Provided records:
━━━━━━

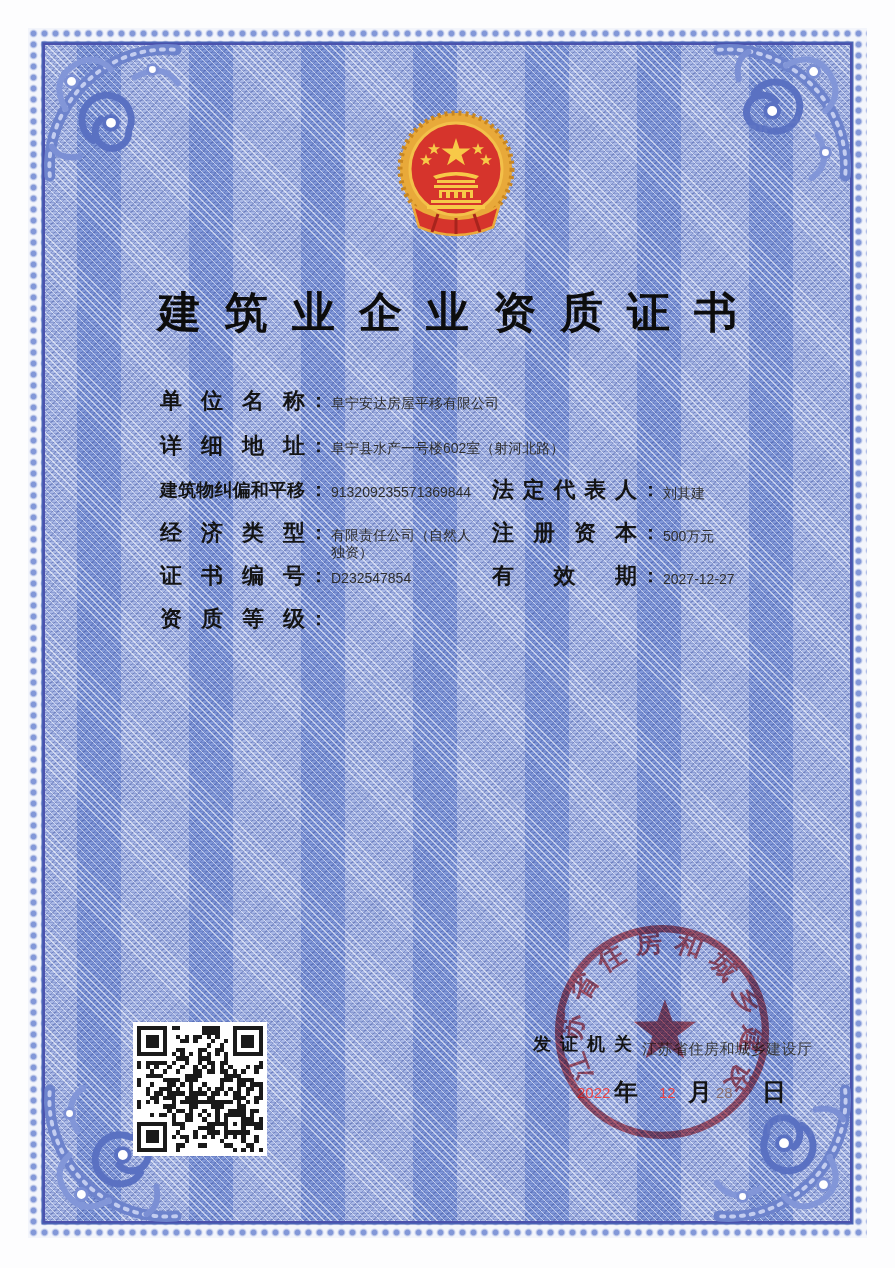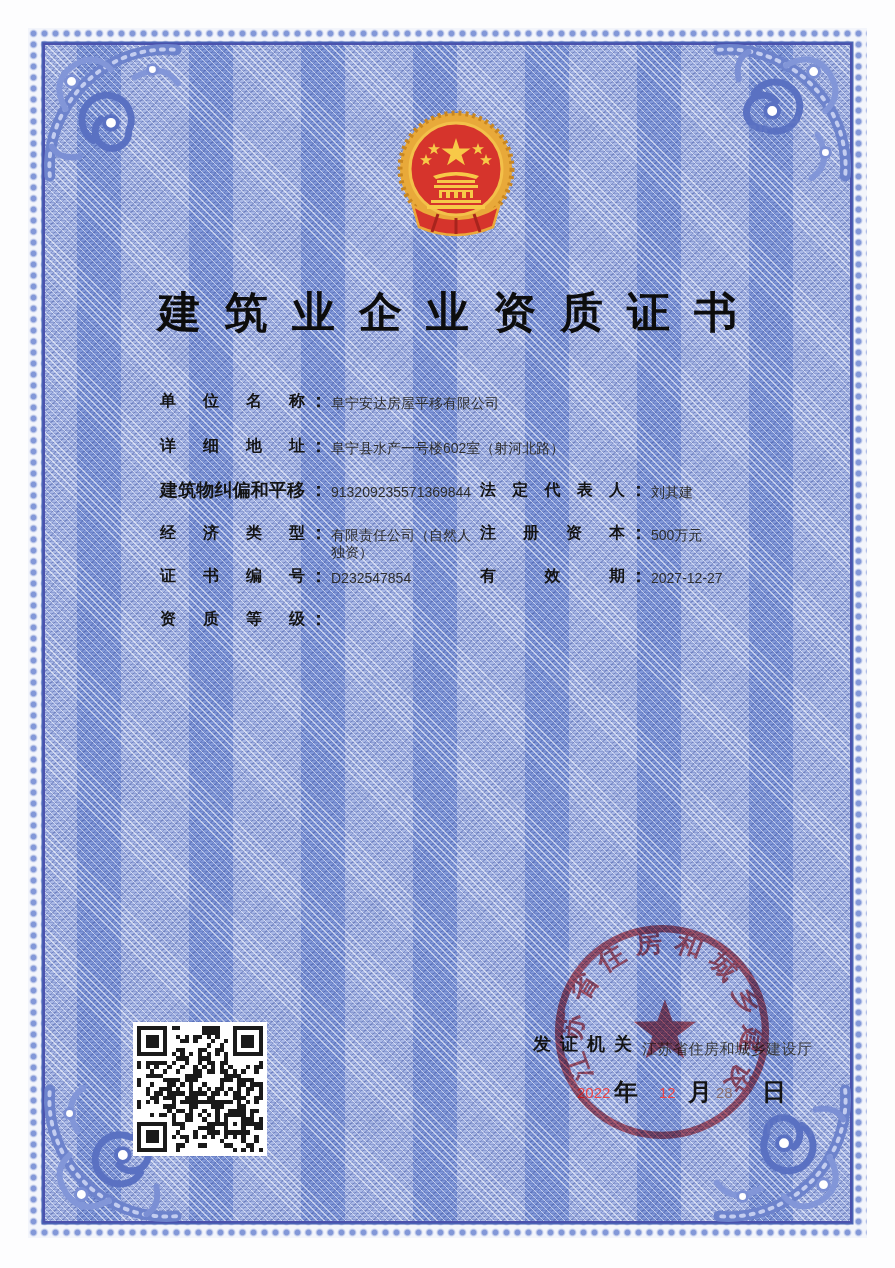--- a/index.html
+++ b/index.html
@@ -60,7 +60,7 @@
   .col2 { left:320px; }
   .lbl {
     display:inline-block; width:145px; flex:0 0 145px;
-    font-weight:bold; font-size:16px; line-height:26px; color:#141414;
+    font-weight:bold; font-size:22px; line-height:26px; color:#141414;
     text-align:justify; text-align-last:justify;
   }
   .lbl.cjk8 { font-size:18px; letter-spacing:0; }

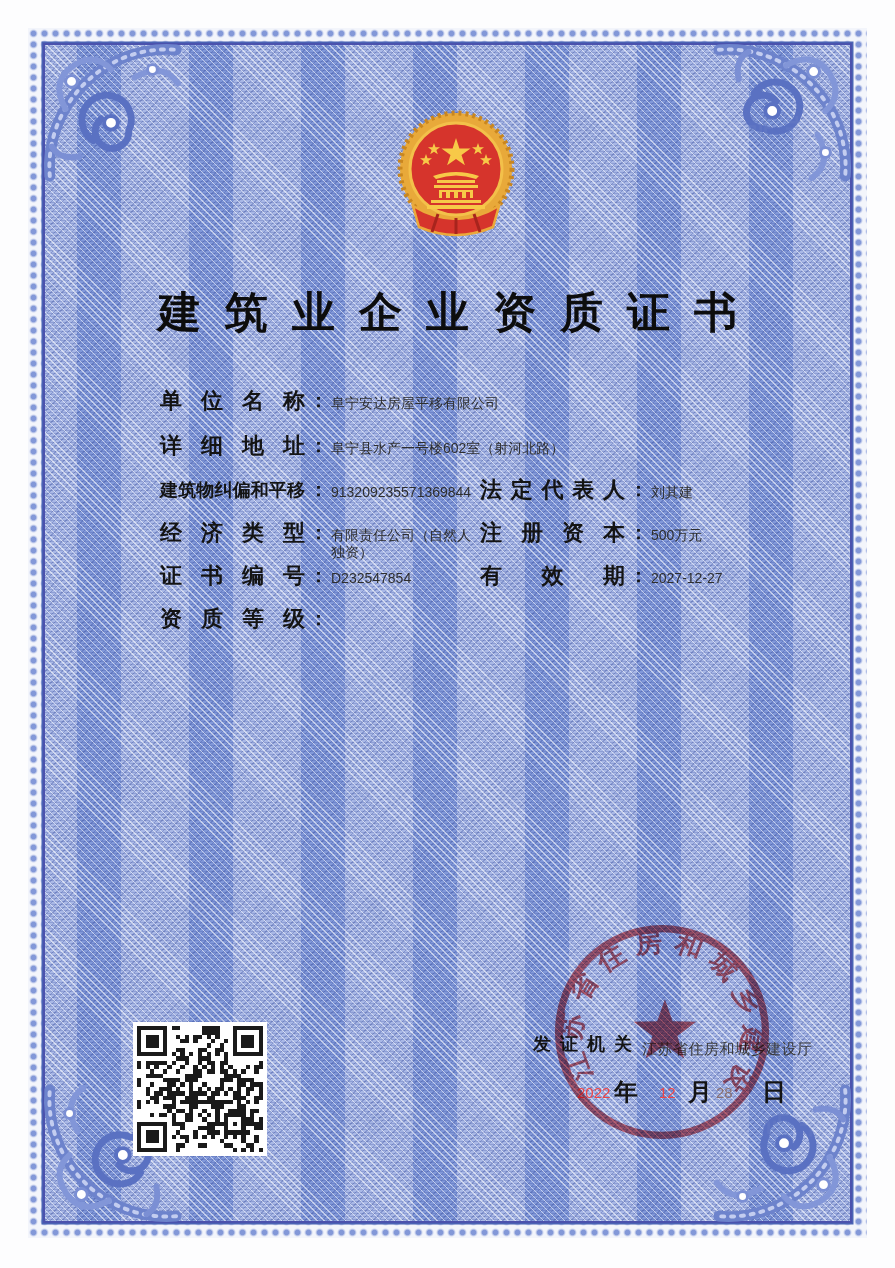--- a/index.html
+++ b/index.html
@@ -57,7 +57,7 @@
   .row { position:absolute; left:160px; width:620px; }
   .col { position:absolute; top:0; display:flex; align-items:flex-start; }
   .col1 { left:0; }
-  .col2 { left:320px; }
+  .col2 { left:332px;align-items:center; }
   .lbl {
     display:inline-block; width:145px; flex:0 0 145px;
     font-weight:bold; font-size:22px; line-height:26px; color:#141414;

━━━━━━

Prompt:
If a line in the entries above contains the word "font", copy it.

Exercise output:
-    font-weight:bold; font-size:16px; line-height:26px; color:#141414;
+    font-weight:bold; font-size:22px; line-height:26px; color:#141414;
   .lbl.cjk8 { font-size:18px; letter-spacing:0; }
     font-weight:bold; font-size:22px; line-height:26px; color:#141414;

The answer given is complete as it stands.